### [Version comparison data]
◇ ◇ ◇

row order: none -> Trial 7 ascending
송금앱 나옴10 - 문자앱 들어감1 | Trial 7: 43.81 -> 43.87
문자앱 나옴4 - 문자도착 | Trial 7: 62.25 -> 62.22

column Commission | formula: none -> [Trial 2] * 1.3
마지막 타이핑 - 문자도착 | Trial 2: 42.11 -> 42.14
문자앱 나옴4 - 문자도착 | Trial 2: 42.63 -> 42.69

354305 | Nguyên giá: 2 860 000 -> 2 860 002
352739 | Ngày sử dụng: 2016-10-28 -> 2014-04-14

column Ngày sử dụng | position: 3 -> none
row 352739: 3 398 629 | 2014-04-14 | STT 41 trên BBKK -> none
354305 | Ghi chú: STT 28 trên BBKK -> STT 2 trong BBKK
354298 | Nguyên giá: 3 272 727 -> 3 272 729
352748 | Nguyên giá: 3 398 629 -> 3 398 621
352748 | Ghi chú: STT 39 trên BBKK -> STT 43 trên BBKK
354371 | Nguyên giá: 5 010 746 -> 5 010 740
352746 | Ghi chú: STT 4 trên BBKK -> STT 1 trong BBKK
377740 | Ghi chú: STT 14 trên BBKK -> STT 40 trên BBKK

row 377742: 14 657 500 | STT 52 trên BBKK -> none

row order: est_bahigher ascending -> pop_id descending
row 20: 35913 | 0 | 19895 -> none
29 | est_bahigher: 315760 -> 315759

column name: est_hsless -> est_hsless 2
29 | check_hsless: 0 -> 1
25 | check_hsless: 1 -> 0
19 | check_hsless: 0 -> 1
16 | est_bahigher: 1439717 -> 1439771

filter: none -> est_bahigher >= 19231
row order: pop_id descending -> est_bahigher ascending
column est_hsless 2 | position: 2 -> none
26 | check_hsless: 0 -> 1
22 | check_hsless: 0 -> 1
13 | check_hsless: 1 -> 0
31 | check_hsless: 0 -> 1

◇ ◇ ◇

### [Work required]
Transcribe every record above word for word.

### [Answer space]
row order: none -> Trial 7 ascending
송금앱 나옴10 - 문자앱 들어감1 | Trial 7: 43.81 -> 43.87
문자앱 나옴4 - 문자도착 | Trial 7: 62.25 -> 62.22

column Commission | formula: none -> [Trial 2] * 1.3
마지막 타이핑 - 문자도착 | Trial 2: 42.11 -> 42.14
문자앱 나옴4 - 문자도착 | Trial 2: 42.63 -> 42.69

354305 | Nguyên giá: 2 860 000 -> 2 860 002
352739 | Ngày sử dụng: 2016-10-28 -> 2014-04-14

column Ngày sử dụng | position: 3 -> none
row 352739: 3 398 629 | 2014-04-14 | STT 41 trên BBKK -> none
354305 | Ghi chú: STT 28 trên BBKK -> STT 2 trong BBKK
354298 | Nguyên giá: 3 272 727 -> 3 272 729
352748 | Nguyên giá: 3 398 629 -> 3 398 621
352748 | Ghi chú: STT 39 trên BBKK -> STT 43 trên BBKK
354371 | Nguyên giá: 5 010 746 -> 5 010 740
352746 | Ghi chú: STT 4 trên BBKK -> STT 1 trong BBKK
377740 | Ghi chú: STT 14 trên BBKK -> STT 40 trên BBKK

row 377742: 14 657 500 | STT 52 trên BBKK -> none

row order: est_bahigher ascending -> pop_id descending
row 20: 35913 | 0 | 19895 -> none
29 | est_bahigher: 315760 -> 315759

column name: est_hsless -> est_hsless 2
29 | check_hsless: 0 -> 1
25 | check_hsless: 1 -> 0
19 | check_hsless: 0 -> 1
16 | est_bahigher: 1439717 -> 1439771

filter: none -> est_bahigher >= 19231
row order: pop_id descending -> est_bahigher ascending
column est_hsless 2 | position: 2 -> none
26 | check_hsless: 0 -> 1
22 | check_hsless: 0 -> 1
13 | check_hsless: 1 -> 0
31 | check_hsless: 0 -> 1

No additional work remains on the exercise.